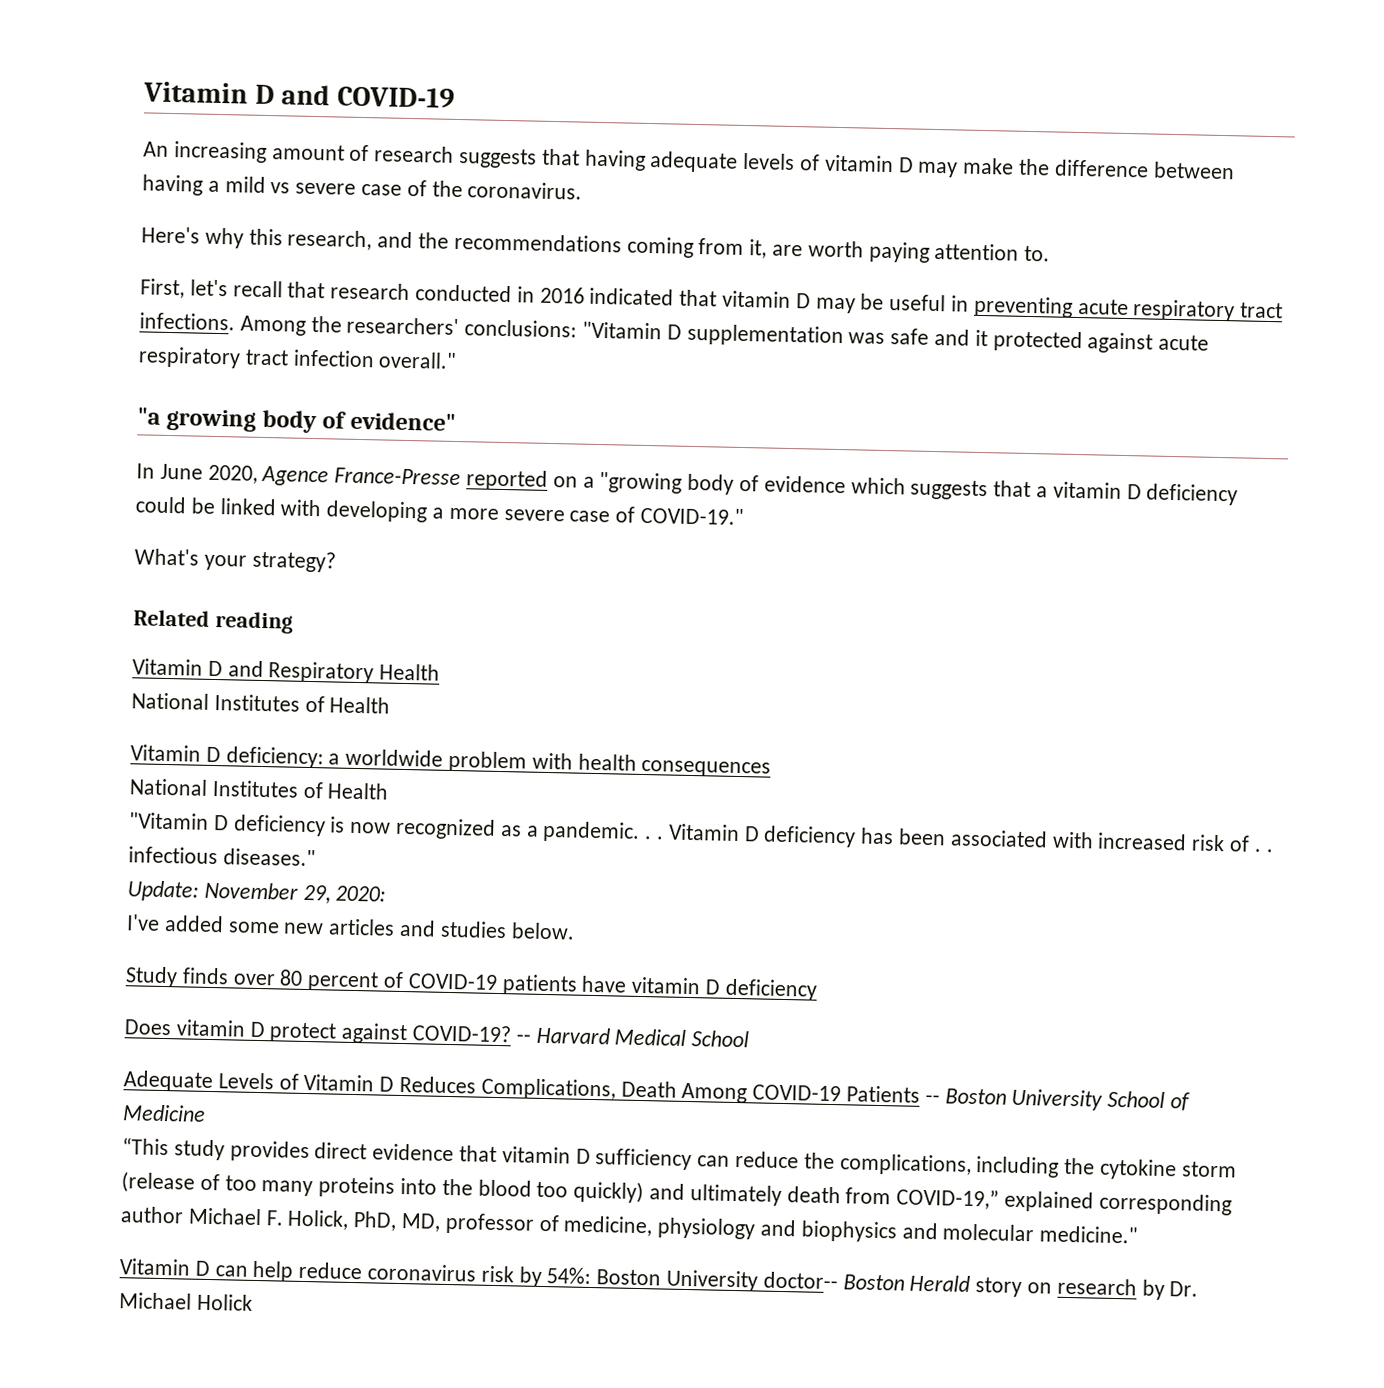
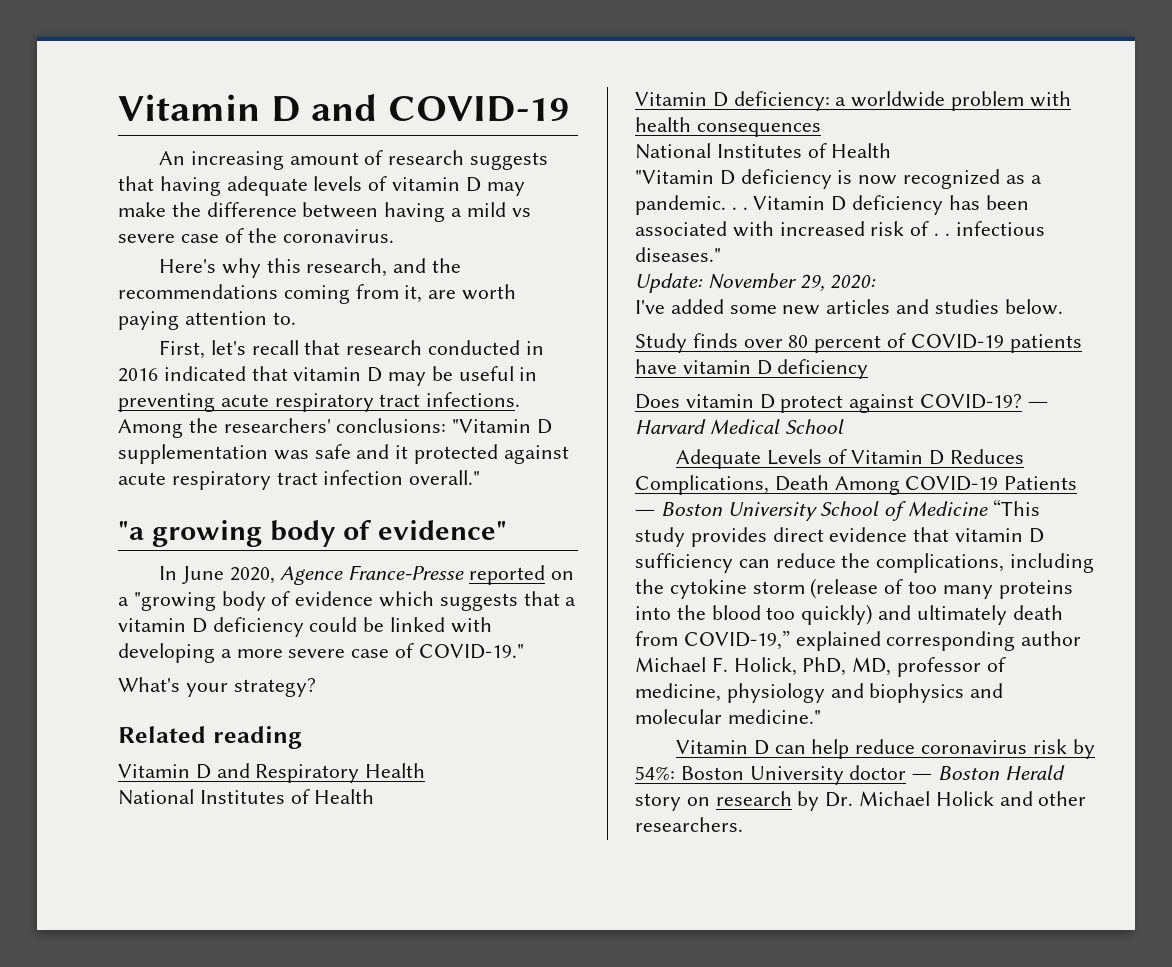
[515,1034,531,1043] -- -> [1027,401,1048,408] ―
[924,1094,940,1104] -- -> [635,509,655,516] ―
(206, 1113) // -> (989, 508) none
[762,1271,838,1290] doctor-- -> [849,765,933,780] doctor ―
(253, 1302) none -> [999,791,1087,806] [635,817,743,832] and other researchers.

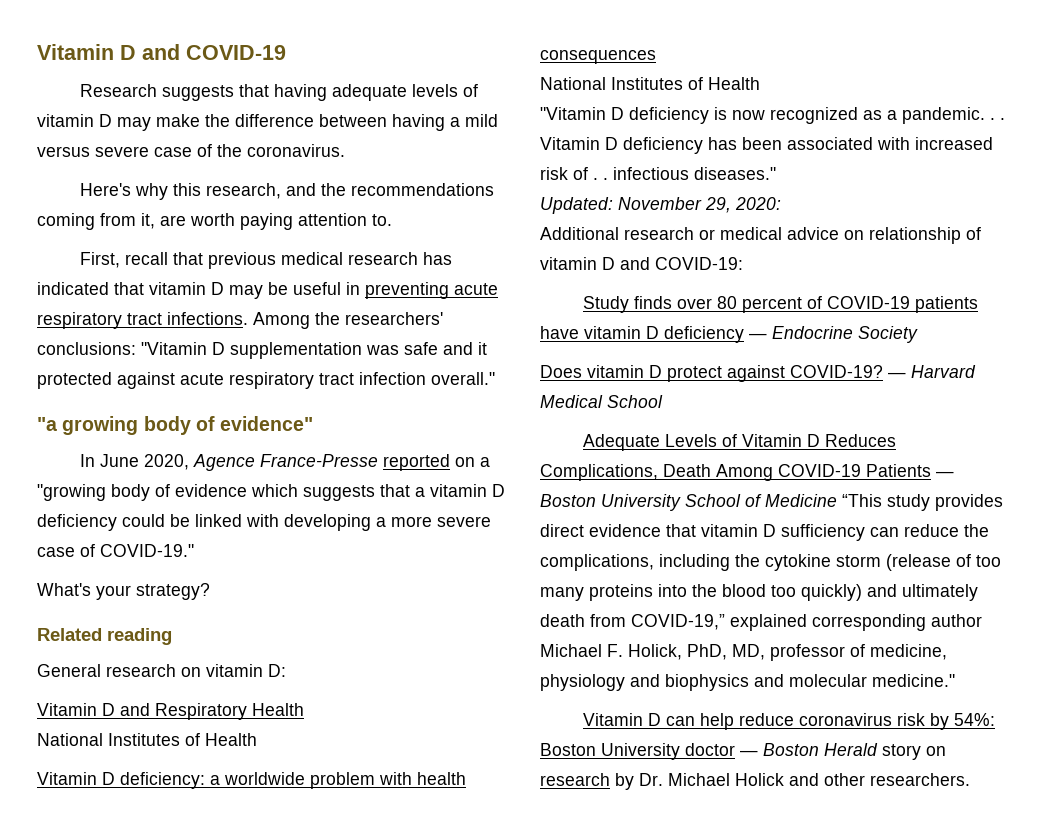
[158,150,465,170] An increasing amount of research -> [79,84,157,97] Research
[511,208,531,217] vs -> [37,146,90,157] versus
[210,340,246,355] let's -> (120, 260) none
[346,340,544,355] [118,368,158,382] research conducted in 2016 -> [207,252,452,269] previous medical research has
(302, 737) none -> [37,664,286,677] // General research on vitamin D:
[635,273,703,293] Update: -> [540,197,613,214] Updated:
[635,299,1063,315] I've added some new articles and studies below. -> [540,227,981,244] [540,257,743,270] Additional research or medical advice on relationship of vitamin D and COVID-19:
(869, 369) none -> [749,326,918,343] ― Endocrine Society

#### Work task
Give an exact copy of every line from the one holding "(302, 737) none" through the end of the records, both included, and no other lines.

#### Exercise result
(302, 737) none -> [37,664,286,677] // General research on vitamin D:
[635,273,703,293] Update: -> [540,197,613,214] Updated:
[635,299,1063,315] I've added some new articles and studies below. -> [540,227,981,244] [540,257,743,270] Additional research or medical advice on relationship of vitamin D and COVID-19:
(869, 369) none -> [749,326,918,343] ― Endocrine Society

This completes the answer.